= Seven rays =

Concept found in some religions and esoteric doctrines

The seven rays is a concept that Theosophists claim has appeared in several religions and esoteric philosophies in both Western culture and in India.

In various contemporary perennialist traditions it is claimed that the rays can be seen throughout occidental culture, such as in early Western mystery traditions, such as Gnosticism and Mithraism, and in texts and iconic art of the Catholic Church as early as the Byzantine Empire.

The seven rays concept was a novel perennialist reading of world religions and spirituality introduced in the teachings of Theosophy, first presented by Helena Blavatsky.
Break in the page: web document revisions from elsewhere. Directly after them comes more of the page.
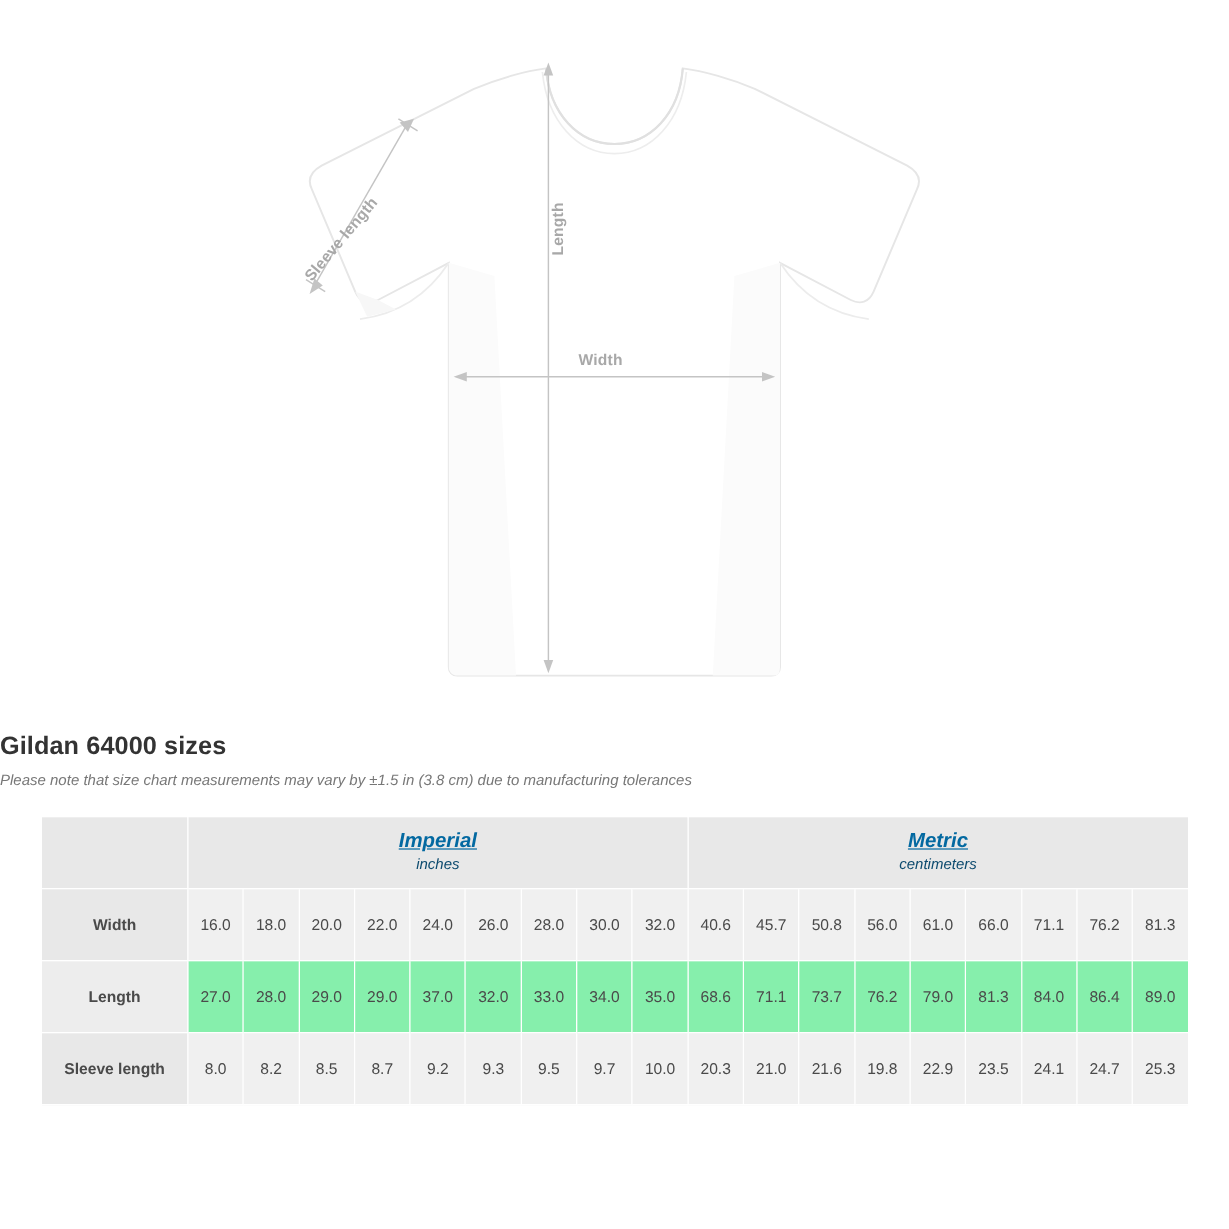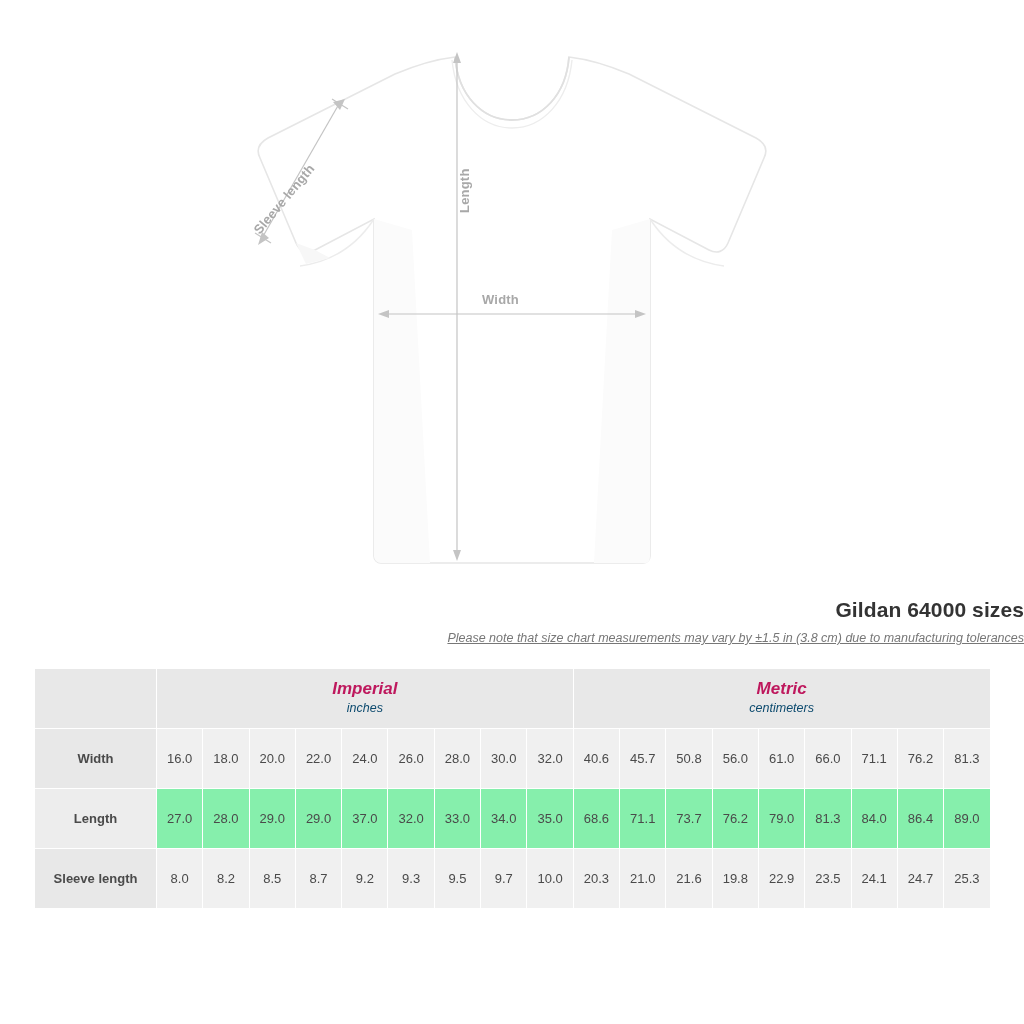--- a/index.html
+++ b/index.html
@@ -55,36 +55,35 @@
   }
   .dim-label.sleeve-label {
     left: 262px;
     top: 222px;
     transform: rotate(-50deg);
     transform-origin: left bottom;
   }
 
   
   .title-block {
-    text-align: right;
-    margin-top: 8px;
+    text-align: left;
+    margin-top: 20px;
   }
   .chart-title {
     font-size: 21px;
     font-weight: bold;
     color: #333333;
     margin: 0;
     letter-spacing: 0.1px;
   }
   .chart-note {
     font-size: 12.5px;
     font-style: italic;
     color: #777777;
     margin: 9px 0 0 0;
-    text-decoration: underline;
   }
 
   
   .table-wrap {
     margin: 23px 34px 0 34px;
   }
   table.size-table {
     border-collapse: collapse;
     width: 956px;
     table-layout: fixed;
@@ -101,23 +100,24 @@
 
   
   .unit-cell {
     background: #e8e8e8;
     height: 74px;
   }
   .unit-name {
     font-size: 17px;
     font-style: italic;
     font-weight: bold;
-    color: #be185d;
+    color: #0369a1;
     display: block;
     line-height: 1.15;
+    text-decoration: underline;
   }
   .unit-sub {
     font-size: 12.5px;
     font-style: italic;
     color: #0c4a6e;
     display: block;
     line-height: 1.6;
   }
   .corner-cell {
     background: #e8e8e8;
The Theosophical concept of the seven rays was further developed in the late 19th and early 20th centuries in the writings of Theosophist Charles Webster Leadbeater, and by other authors such as Alice Bailey, Manly P. Hall, and others.

As the New Age movement of the mid-to-late 20th century developed, the seven rays concept appeared as an element of metaphysical healing methods, such as Reiki and other modalities, and in esoteric astrology.

==In Theosophy==

Syncretism is one of the core principles of Theosophy, a religious philosophy originating with Helena Petrovna Blavatsky from the 1870s, and the seven rays appear repeatedly in the related writings. Theosophy holds that all religions are attempts by the "Spiritual Hierarchy" to help humanity in evolving to greater perfection, and that each religion therefore has a portion of the truth.
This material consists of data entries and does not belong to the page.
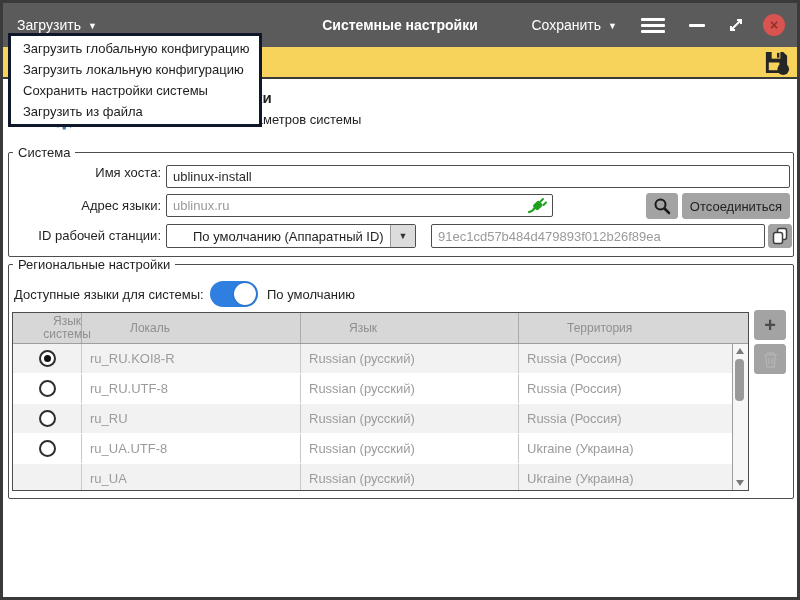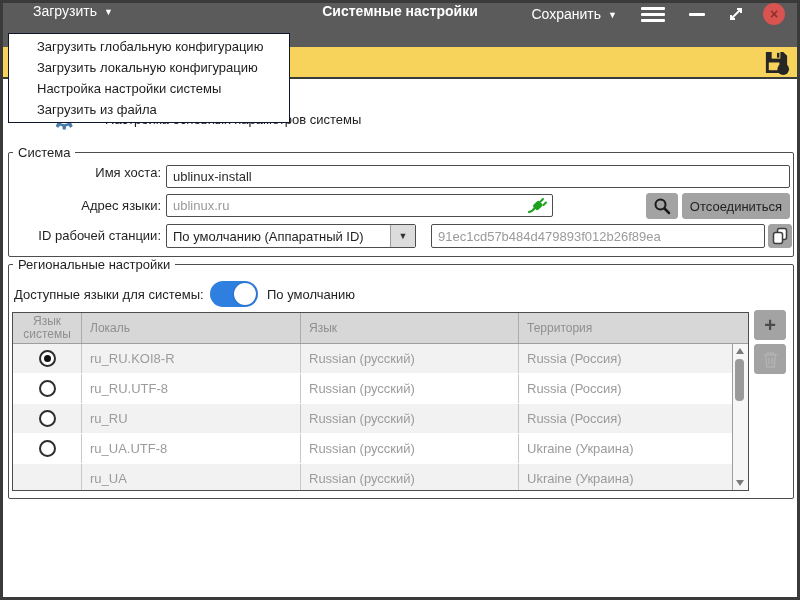--- a/index.html
+++ b/index.html
@@ -2,38 +2,38 @@
 <html style="--titlebar-bg: #5b5b5b; --infobar-bg: #f7d35c; --close-red: #d95450; --toggle-blue: #2e7fe0; --gear-blue: #4a7aab; --plug-green: #1ea21e; --window-border: #3a3a3a;"><head>
 <meta charset="utf-8">
 <style>
   html,body{margin:0;padding:0;background:#fff;}
   .window{
     position:relative;width:800px;height:600px;box-sizing:border-box;
     border:3px solid var(--window-border,#3a3a3a);background:#fff;
     font-family:"Liberation Sans",sans-serif;overflow:hidden;
   }
   
-  .titlebar{height:44px;background:var(--titlebar-bg,#5b5b5b);display:flex;align-items:flex-start;color:#fff;font-size:14px;position:relative;padding-left:16px;}
+  .titlebar{height:44px;background:var(--titlebar-bg,#5b5b5b);display:flex;align-items:center;color:#fff;font-size:14px;position:relative;}
   .tb-btn{display:flex;align-items:center;gap:7px;cursor:pointer;}
   .tb-load{margin-left:14px;}
   .caret{font-size:9px;line-height:9px;position:relative;top:1px;}
   .tb-title{position:absolute;left:0;right:0;text-align:center;font-weight:bold;pointer-events:none;}
   .tb-right{margin-left:auto;display:flex;align-items:center;margin-right:12px;}
   .hamburger{width:24px;display:flex;flex-direction:column;gap:3px;margin-left:24px;cursor:pointer;}
   .hamburger span{display:block;height:3px;background:#fff;border-radius:1px;}
   .minimize{width:18px;height:18px;display:flex;align-items:center;margin-left:24px;cursor:pointer;}
   .minimize .bar{width:16px;height:3px;background:#fff;border-radius:1px;}
   .maximize{margin-left:20px;cursor:pointer;display:flex;align-items:center;}
   .close{width:22px;height:22px;border-radius:50%;background:var(--close-red,#d95450);color:#8e2f2c;
          display:flex;align-items:center;justify-content:center;font-size:14px;font-weight:bold;margin-left:18px;cursor:pointer;}
   
   .infobar{height:30px;background:var(--infobar-bg,#f7d35c);border-bottom:2px solid var(--window-border,#3a3a3a);position:relative;}
   .save-file{position:absolute;right:7px;top:2px;cursor:pointer;}
   
-  .menu{position:absolute;left:5px;top:30px;width:248px;background:#fff;border:1px solid #0f172a;z-index:50;padding:2px 16px;}
+  .menu{position:absolute;left:5px;top:30px;width:248px;background:#fff;border:3px solid #0f172a;z-index:50;padding:2px 0;}
   .menu-item{font-size:13px;color:#1c1c1c;line-height:19px;padding:1px 12px;white-space:nowrap;cursor:pointer;}
   
   .main{position:relative;height:519px;background:#fff;}
   .gears{position:absolute;left:10px;top:0px;color:var(--gear-blue,#4a7aab);font-family:"DejaVu Sans",sans-serif;}
   .gears .g1{position:absolute;left:0;top:-8px;font-size:52px;}
   .gears .g2{position:absolute;left:36px;top:18px;font-size:34px;}
   .page-title{position:absolute;left:102px;top:10px;font-size:15px;font-weight:bold;color:#1f1f1f;}
   .page-subtitle{position:absolute;left:102px;top:33px;font-size:13px;color:#222;}
   .groupbox{position:absolute;border:1px solid #4d4d4d;border-radius:2px;background:#fff;}
   .legend{position:absolute;top:-8px;left:4px;background:#fff;padding:0 5px;font-size:13px;color:#1f1f1f;line-height:15px;}
@@ -42,32 +42,32 @@
   .flabel{position:absolute;left:4px;width:148px;text-align:right;font-size:13px;color:#1f1f1f;line-height:16px;}
   .tinput{position:absolute;height:23px;box-sizing:border-box;border:1px solid #4d4d4d;border-radius:2px;
           font-family:inherit;font-size:13px;color:#2b2b2b;padding:0 6px;background:#fff;outline:none;}
   .gray-val{color:#9a9a9a;}
   .field-wrap{position:absolute;}
   .field-wrap .tinput{position:static;width:100%;height:100%;}
   .plug{position:absolute;right:6px;top:3px;}
   .btn{position:absolute;box-sizing:border-box;background:#a3a3a3;border:1px solid #a3a3a3;border-radius:3px;
        display:flex;align-items:center;justify-content:center;font-family:inherit;font-size:13px;color:#1f1f1f;cursor:pointer;}
   .combobox{position:absolute;left:157px;top:71px;width:250px;height:24px;box-sizing:border-box;border:1px solid #4d4d4d;
-            border-radius:2px;background:#fff;display:flex;cursor:pointer;}
+            border-radius:2px;background:#fff;display:flex;cursor:pointer;padding-left:20px;}
   .combo-text{flex:1;font-size:13px;color:#1f1f1f;padding:0 6px;display:flex;align-items:center;white-space:nowrap;overflow:hidden;}
   .combo-arrow{width:24px;background:#dcdcdc;border-left:1px solid #9a9a9a;display:flex;align-items:center;justify-content:center;
                font-size:9px;color:#333;}
   
   .lang-label{position:absolute;left:5px;top:22px;font-size:13px;color:#1f1f1f;}
   .toggle{position:absolute;left:201px;top:16px;width:48px;height:26px;border-radius:13px;background:var(--toggle-blue,#2e7fe0);cursor:pointer;}
   .toggle .knob{position:absolute;right:2px;top:2px;width:22px;height:22px;border-radius:50%;background:#fff;box-shadow:0 0 2px rgba(0,0,0,.35);}
   .toggle-state{position:absolute;left:258px;top:22px;font-size:13px;color:#1f1f1f;}
   .table{position:absolute;left:3px;top:47px;width:737px;height:179px;box-sizing:border-box;border:1px solid #4d4d4d;background:#fff;overflow:hidden;}
   .thead{display:grid;grid-template-columns:69px 219px 218px 213px;height:31px;background:#d7d7d7;border-bottom:1px solid #9e9e9e;box-sizing:border-box;}
-  .th{font-size:12px;color:#8f8f8f;display:flex;align-items:center;padding:0 8px;border-right:1px solid #ababab;box-sizing:border-box;}
+  .th{font-size:12px;color:#8f8f8f;display:flex;align-items:center;padding:0 8px;border-right:1px solid #ababab;box-sizing:border-box;margin-left:40px;}
   .th-c{justify-content:center;text-align:center;padding:0 2px;line-height:13px;}
   .tbody{position:absolute;top:31px;left:0;right:16px;bottom:0;overflow:hidden;}
   .trow{display:grid;grid-template-columns:69px 219px 218px 213px;height:29px;border-bottom:1px solid #fff;cursor:pointer;}
   .trow:nth-child(odd){background:#f2f2f2;}
   .td{font-size:13px;color:#9b9b9b;display:flex;align-items:center;padding:0 8px;border-right:1px solid #c9c9c9;box-sizing:border-box;white-space:nowrap;overflow:hidden;}
   .td-c{justify-content:center;padding:0;}
   .radio{width:13px;height:13px;border:2px solid #2d2d2d;border-radius:50%;background:#fff;box-sizing:content-box;}
   .radio.checked{display:flex;align-items:center;justify-content:center;}
   .radio.checked::after{content:"";width:7px;height:7px;border-radius:50%;background:#111;}
   .scrollbar{position:absolute;top:31px;right:0;bottom:0;width:16px;background:#f6f6f6;border-left:1px solid #9e9e9e;box-sizing:border-box;}
@@ -255,17 +255,17 @@
             <path d="M7.3 8.5v6.5M10.7 8.5v6.5"></path>
           </g>
         </svg>
       </div>
     </div>
   </div>
 
   <div class="menu">
     <div class="menu-item">Загрузить глобальную конфигурацию</div>
     <div class="menu-item">Загрузить локальную конфигурацию</div>
-    <div class="menu-item">Настройка настройки системы</div>
+    <div class="menu-item">Сохранить настройки системы</div>
     <div class="menu-item">Загрузить из файла</div>
   </div>
 
 </div>
 
 </body></html>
Blavatsky wrote in the first book of The Secret Doctrine of an "analogy between the Aryan or Brahmanical and the Egyptian esotericism" and that the "seven rays of the Chaldean Heptakis or Iao, on the Gnostic stones" represent the seven large stars of the Egyptian "Great Bear" constellation, the seven elemental powers, and the Hindu "seven Rishis." She stated that the seven rays of the Vedic sun deity Vishnu represent the same concept as the "astral fluid or 'Light' of the Kabalists," and that the seven emanations of the lower seven sephiroth are the "primeval seven rays," and "will be found and recognized in every religion."
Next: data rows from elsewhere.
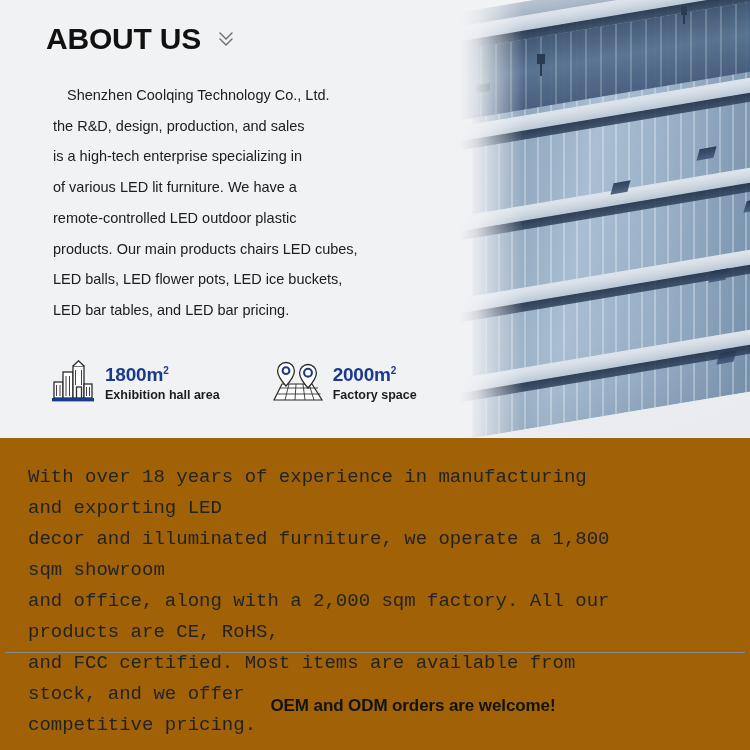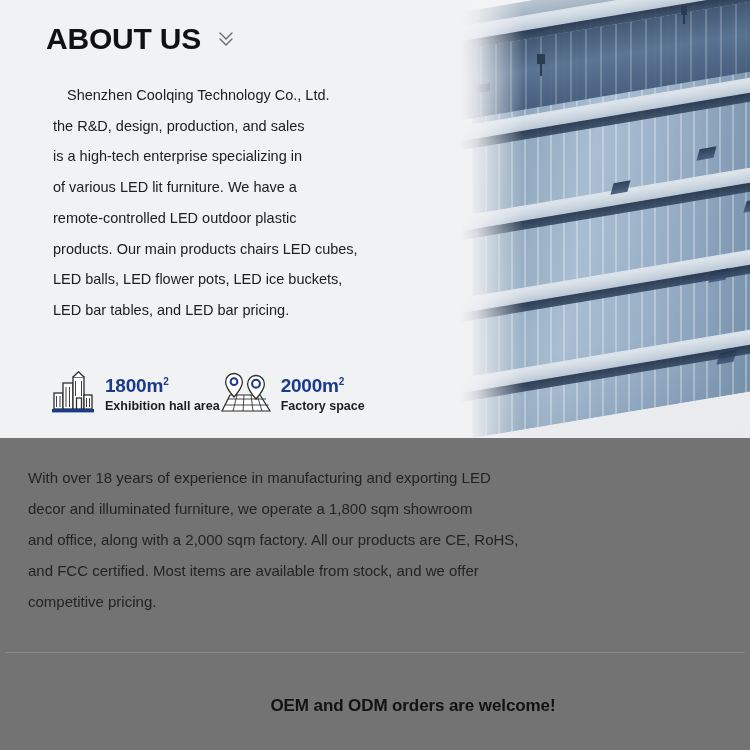--- a/index.html
+++ b/index.html
@@ -14,21 +14,21 @@
     font-family: "Liberation Sans", sans-serif;
     background: #ffffff;
     color: #1d1d1f;
     -webkit-font-smoothing: antialiased;
   }
 
   .page {
     position: relative;
     width: 750px;
     height: 750px;
-    background: #737373;
+    background: #a16207;
     padding-left: 44px;
   }
 
   
   .about-panel {
     position: absolute;
     left: 0;
     top: 0;
     width: 750px;
     height: 438px;
@@ -217,23 +217,24 @@
     line-height: 30.7px;
     color: #202020;
   }
   .about-copy .indent { padding-left: 14px; display: inline-block; }
   .about-copy p { margin: 0; }
 
   
   .stats {
     position: absolute;
     left: 50px;
-    top: 371px;
+    top: 360px;
     display: flex;
     align-items: flex-start;
+    gap: 52px;
   }
   .stat {
     display: flex;
     align-items: center;
     gap: 9px;
   }
   .stat-icon { flex: 0 0 auto; display: block; }
   .stat-text { display: flex; flex-direction: column; line-height: 1; }
   .stat-value {
     font-size: 19px;
@@ -255,23 +256,24 @@
     line-height: 1.2;
     font-weight: bold;
   }
 
   
   .summary {
     position: absolute;
     left: 28px;
     top: 462px;
     width: 600px;
-    font-size: 15px;
+    font-size: 19px;
     line-height: 31px;
     color: #232323;
+    font-family: Liberation Mono, monospace;
   }
   .summary p { margin: 0; }
 
   .divider {
     position: absolute;
     left: 5px;
     top: 652px;
     width: 740px;
     height: 1px;
     background: #8a8a8a;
In the second volume of the Secret Doctrine, Blavatsky discusses the "seven nervous plexuses of the body" and the seven rays they radiate, stating that this principle is found in the Rig Veda, in the mythology of Ahura Mazda, in the beliefs of the Incas, the Chinese Yao, and the Egyptian Osiris, who "when he enters the ark, or solar boat, takes seven Rays with him." She describes the "seven wise ones" of the Veda as "the seven Rays which fall free from the macrocosmic centre".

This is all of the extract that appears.